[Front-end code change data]
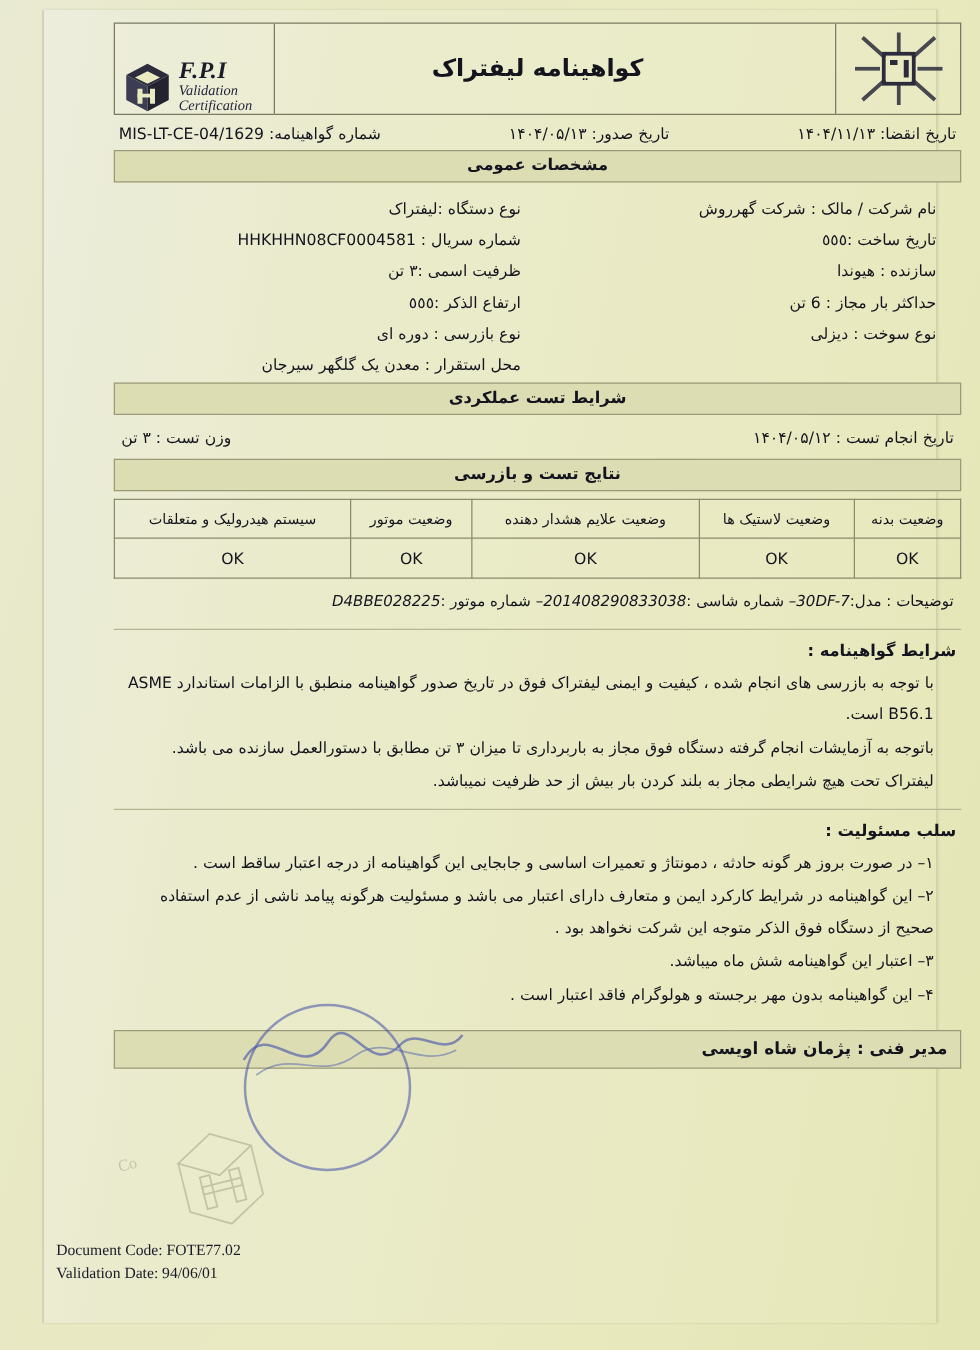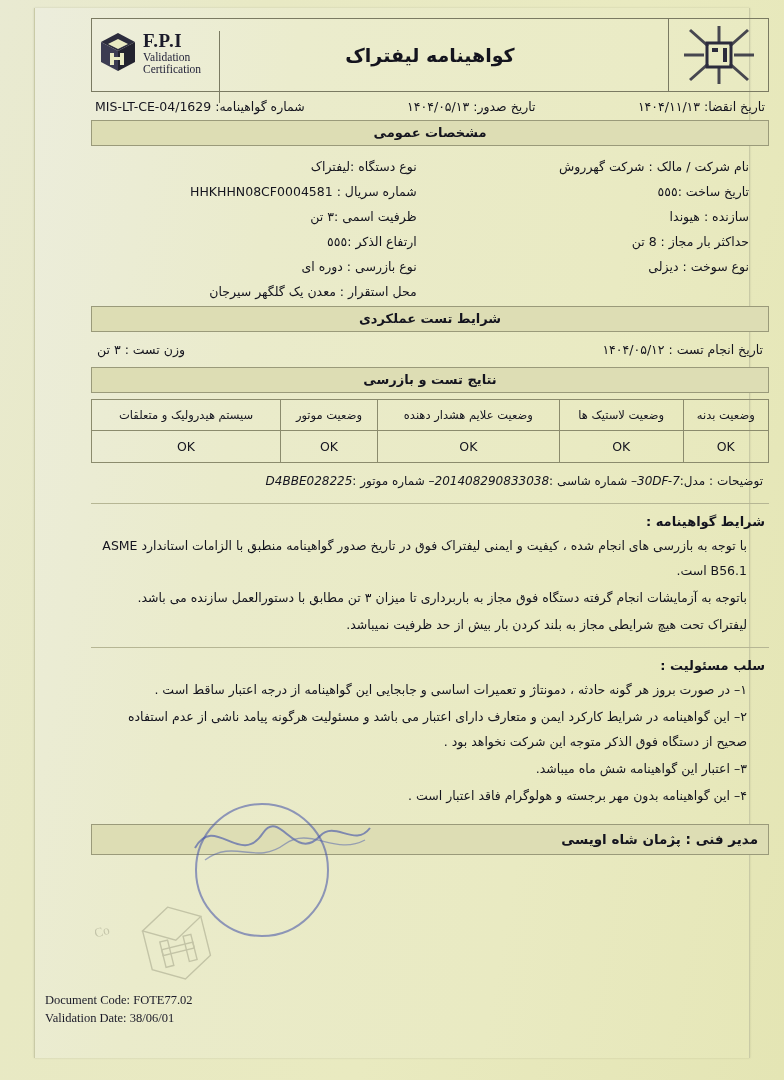--- a/index.html
+++ b/index.html
@@ -51,15 +51,16 @@
     position: absolute;
     right: auto;
     left: 0;
-    top: 12px;
+    top: 0;
     width: 128px;
     height: 72px;
     border-right: 1px solid #7a7a62;
     box-sizing: border-box;
     display: flex;
-    align-items: flex-start;
+    align-items: flex-end;
     padding-left: 6px;
     direction: ltr;
+    font-style: italic;
   }
   .logo-cube {
     width: 40px;

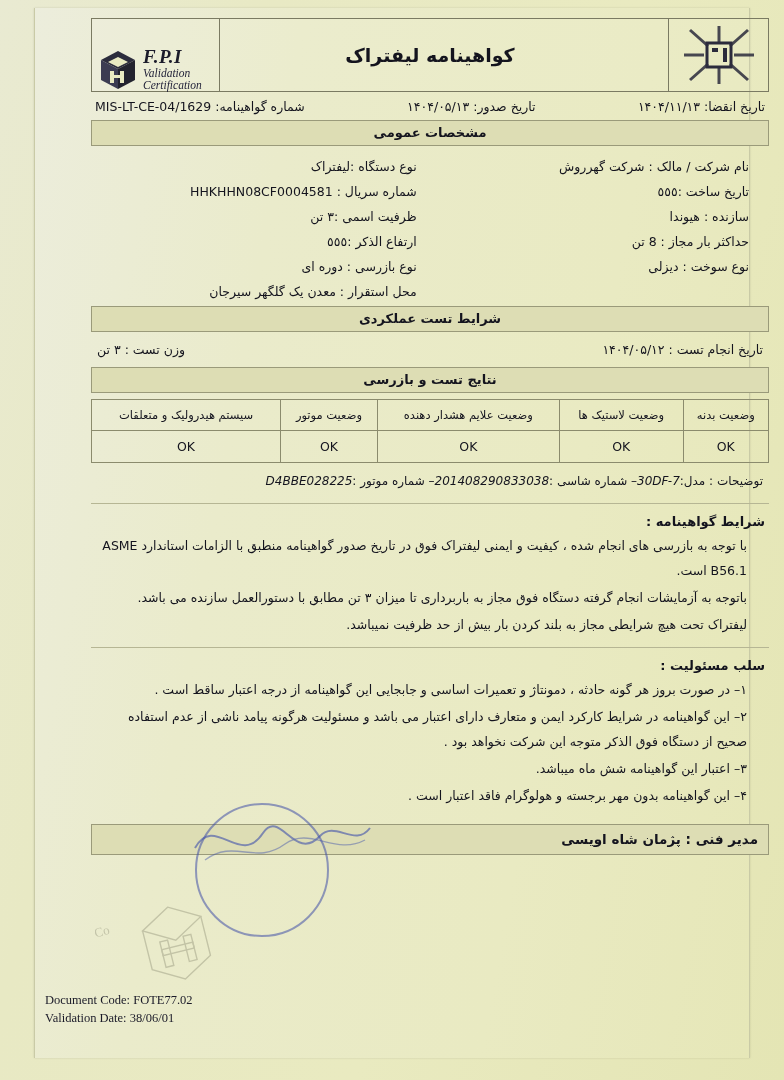--- a/index.html
+++ b/index.html
@@ -309,7 +309,7 @@
           <div class="col right">ظرفیت اسمی :۳ تن</div>
         </div>
         <div class="row">
-          <div class="col left">حداکثر بار مجاز : 8 تن</div>
+          <div class="col left">حداکثر بار مجاز : 6 تن</div>
           <div class="col right">ارتفاع الذکر :٥٥٥</div>
         </div>
         <div class="row">

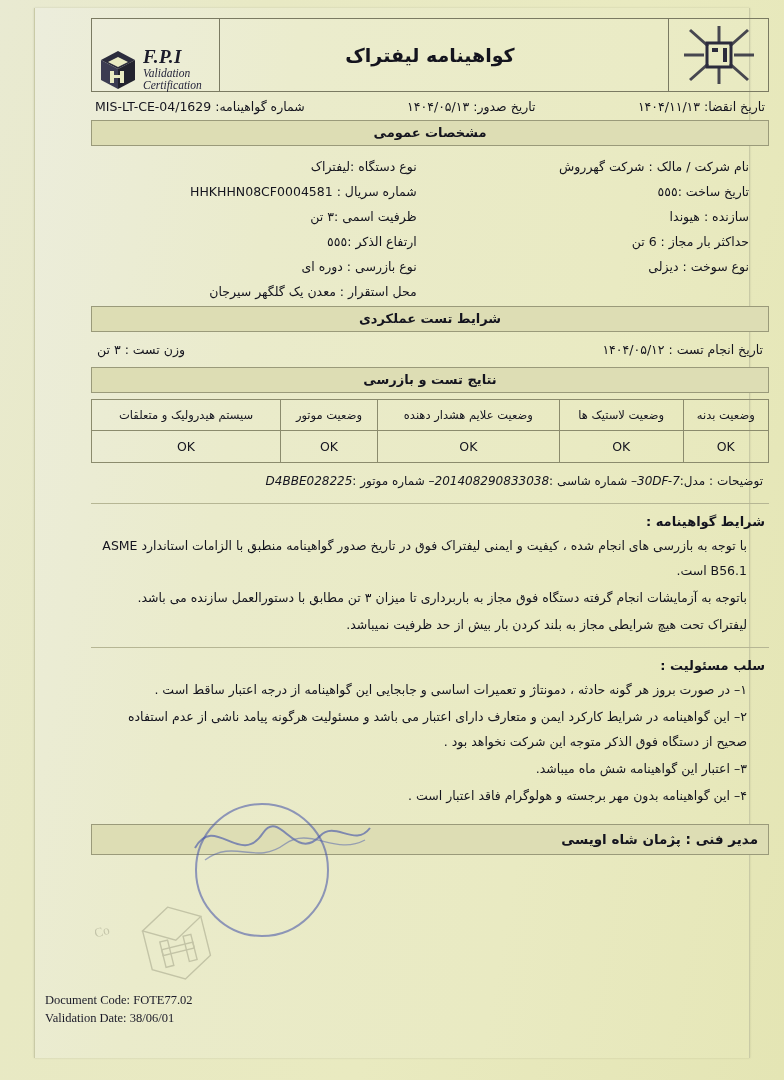--- a/index.html
+++ b/index.html
@@ -398,7 +398,7 @@
 
     <div class="footer">
       <div>Document Code: FOTE77.02</div>
-      <div>Validation Date: 38/06/01</div>
+      <div>Validation Date: 94/06/01</div>
     </div>
   </div>
 </div>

EXERCISE PROMPT: Wherever a line holds the word "right", copy that line out of the entries above.

OUTPUT OF THE TASK:
     right: auto;
     border-right: 1px solid #7a7a62;
           <div class="col right">ظرفیت اسمی :۳ تن</div>
           <div class="col right">ارتفاع الذکر :٥٥٥</div>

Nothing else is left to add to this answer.